▶ [Dataset entries]:
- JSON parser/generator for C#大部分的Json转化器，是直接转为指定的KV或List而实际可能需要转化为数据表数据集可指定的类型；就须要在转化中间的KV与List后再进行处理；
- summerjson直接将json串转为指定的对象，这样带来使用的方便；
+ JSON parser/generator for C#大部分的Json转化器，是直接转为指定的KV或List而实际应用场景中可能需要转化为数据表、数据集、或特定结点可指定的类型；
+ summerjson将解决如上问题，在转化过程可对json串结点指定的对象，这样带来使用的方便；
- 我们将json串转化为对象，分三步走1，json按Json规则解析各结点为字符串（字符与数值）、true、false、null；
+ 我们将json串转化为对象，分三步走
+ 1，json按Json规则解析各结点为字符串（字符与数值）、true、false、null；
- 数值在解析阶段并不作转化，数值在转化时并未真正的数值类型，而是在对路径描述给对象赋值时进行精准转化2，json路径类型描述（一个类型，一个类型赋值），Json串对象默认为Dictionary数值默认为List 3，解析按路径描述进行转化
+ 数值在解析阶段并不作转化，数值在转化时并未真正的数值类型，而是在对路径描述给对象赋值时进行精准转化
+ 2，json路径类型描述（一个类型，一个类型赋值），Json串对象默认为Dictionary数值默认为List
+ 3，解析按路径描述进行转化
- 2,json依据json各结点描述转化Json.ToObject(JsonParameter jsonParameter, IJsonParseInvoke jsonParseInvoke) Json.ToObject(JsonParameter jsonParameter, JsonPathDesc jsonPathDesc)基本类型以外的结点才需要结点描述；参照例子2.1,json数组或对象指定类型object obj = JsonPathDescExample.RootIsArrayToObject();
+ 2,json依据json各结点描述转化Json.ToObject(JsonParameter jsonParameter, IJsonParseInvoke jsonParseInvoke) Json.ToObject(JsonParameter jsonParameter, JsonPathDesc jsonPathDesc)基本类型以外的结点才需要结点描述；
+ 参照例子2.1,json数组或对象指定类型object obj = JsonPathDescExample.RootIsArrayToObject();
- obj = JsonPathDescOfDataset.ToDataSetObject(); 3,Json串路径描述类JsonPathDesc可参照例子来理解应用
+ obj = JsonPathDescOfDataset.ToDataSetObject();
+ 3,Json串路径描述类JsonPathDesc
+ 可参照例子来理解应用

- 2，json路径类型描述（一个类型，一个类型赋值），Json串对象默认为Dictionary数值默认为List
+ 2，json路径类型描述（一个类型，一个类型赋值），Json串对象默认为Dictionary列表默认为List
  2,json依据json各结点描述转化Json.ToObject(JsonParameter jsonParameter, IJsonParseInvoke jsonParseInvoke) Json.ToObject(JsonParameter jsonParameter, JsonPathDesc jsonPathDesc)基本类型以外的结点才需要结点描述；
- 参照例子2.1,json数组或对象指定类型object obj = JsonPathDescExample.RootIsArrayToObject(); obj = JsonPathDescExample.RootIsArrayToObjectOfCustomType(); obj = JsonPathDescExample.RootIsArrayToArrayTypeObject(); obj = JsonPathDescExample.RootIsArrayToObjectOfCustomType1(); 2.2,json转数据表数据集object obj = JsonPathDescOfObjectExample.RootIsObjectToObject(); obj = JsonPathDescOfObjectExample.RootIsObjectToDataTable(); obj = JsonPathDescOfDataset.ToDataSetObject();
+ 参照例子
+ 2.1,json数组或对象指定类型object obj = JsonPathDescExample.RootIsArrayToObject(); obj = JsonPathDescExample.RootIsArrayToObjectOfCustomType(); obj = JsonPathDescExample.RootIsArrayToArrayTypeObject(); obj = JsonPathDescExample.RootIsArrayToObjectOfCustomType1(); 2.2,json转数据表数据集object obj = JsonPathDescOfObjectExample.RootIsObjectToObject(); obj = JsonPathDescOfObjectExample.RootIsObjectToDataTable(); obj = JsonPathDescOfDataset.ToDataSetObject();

▶ [Work required]:
Nothing in the data may be omitted; transcribe it exactly.

▶ [Result of the exercise]:
- JSON parser/generator for C#大部分的Json转化器，是直接转为指定的KV或List而实际可能需要转化为数据表数据集可指定的类型；就须要在转化中间的KV与List后再进行处理；
- summerjson直接将json串转为指定的对象，这样带来使用的方便；
+ JSON parser/generator for C#大部分的Json转化器，是直接转为指定的KV或List而实际应用场景中可能需要转化为数据表、数据集、或特定结点可指定的类型；
+ summerjson将解决如上问题，在转化过程可对json串结点指定的对象，这样带来使用的方便；
- 我们将json串转化为对象，分三步走1，json按Json规则解析各结点为字符串（字符与数值）、true、false、null；
+ 我们将json串转化为对象，分三步走
+ 1，json按Json规则解析各结点为字符串（字符与数值）、true、false、null；
- 数值在解析阶段并不作转化，数值在转化时并未真正的数值类型，而是在对路径描述给对象赋值时进行精准转化2，json路径类型描述（一个类型，一个类型赋值），Json串对象默认为Dictionary数值默认为List 3，解析按路径描述进行转化
+ 数值在解析阶段并不作转化，数值在转化时并未真正的数值类型，而是在对路径描述给对象赋值时进行精准转化
+ 2，json路径类型描述（一个类型，一个类型赋值），Json串对象默认为Dictionary数值默认为List
+ 3，解析按路径描述进行转化
- 2,json依据json各结点描述转化Json.ToObject(JsonParameter jsonParameter, IJsonParseInvoke jsonParseInvoke) Json.ToObject(JsonParameter jsonParameter, JsonPathDesc jsonPathDesc)基本类型以外的结点才需要结点描述；参照例子2.1,json数组或对象指定类型object obj = JsonPathDescExample.RootIsArrayToObject();
+ 2,json依据json各结点描述转化Json.ToObject(JsonParameter jsonParameter, IJsonParseInvoke jsonParseInvoke) Json.ToObject(JsonParameter jsonParameter, JsonPathDesc jsonPathDesc)基本类型以外的结点才需要结点描述；
+ 参照例子2.1,json数组或对象指定类型object obj = JsonPathDescExample.RootIsArrayToObject();
- obj = JsonPathDescOfDataset.ToDataSetObject(); 3,Json串路径描述类JsonPathDesc可参照例子来理解应用
+ obj = JsonPathDescOfDataset.ToDataSetObject();
+ 3,Json串路径描述类JsonPathDesc
+ 可参照例子来理解应用

- 2，json路径类型描述（一个类型，一个类型赋值），Json串对象默认为Dictionary数值默认为List
+ 2，json路径类型描述（一个类型，一个类型赋值），Json串对象默认为Dictionary列表默认为List
  2,json依据json各结点描述转化Json.ToObject(JsonParameter jsonParameter, IJsonParseInvoke jsonParseInvoke) Json.ToObject(JsonParameter jsonParameter, JsonPathDesc jsonPathDesc)基本类型以外的结点才需要结点描述；
- 参照例子2.1,json数组或对象指定类型object obj = JsonPathDescExample.RootIsArrayToObject(); obj = JsonPathDescExample.RootIsArrayToObjectOfCustomType(); obj = JsonPathDescExample.RootIsArrayToArrayTypeObject(); obj = JsonPathDescExample.RootIsArrayToObjectOfCustomType1(); 2.2,json转数据表数据集object obj = JsonPathDescOfObjectExample.RootIsObjectToObject(); obj = JsonPathDescOfObjectExample.RootIsObjectToDataTable(); obj = JsonPathDescOfDataset.ToDataSetObject();
+ 参照例子
+ 2.1,json数组或对象指定类型object obj = JsonPathDescExample.RootIsArrayToObject(); obj = JsonPathDescExample.RootIsArrayToObjectOfCustomType(); obj = JsonPathDescExample.RootIsArrayToArrayTypeObject(); obj = JsonPathDescExample.RootIsArrayToObjectOfCustomType1(); 2.2,json转数据表数据集object obj = JsonPathDescOfObjectExample.RootIsObjectToObject(); obj = JsonPathDescOfObjectExample.RootIsObjectToDataTable(); obj = JsonPathDescOfDataset.ToDataSetObject();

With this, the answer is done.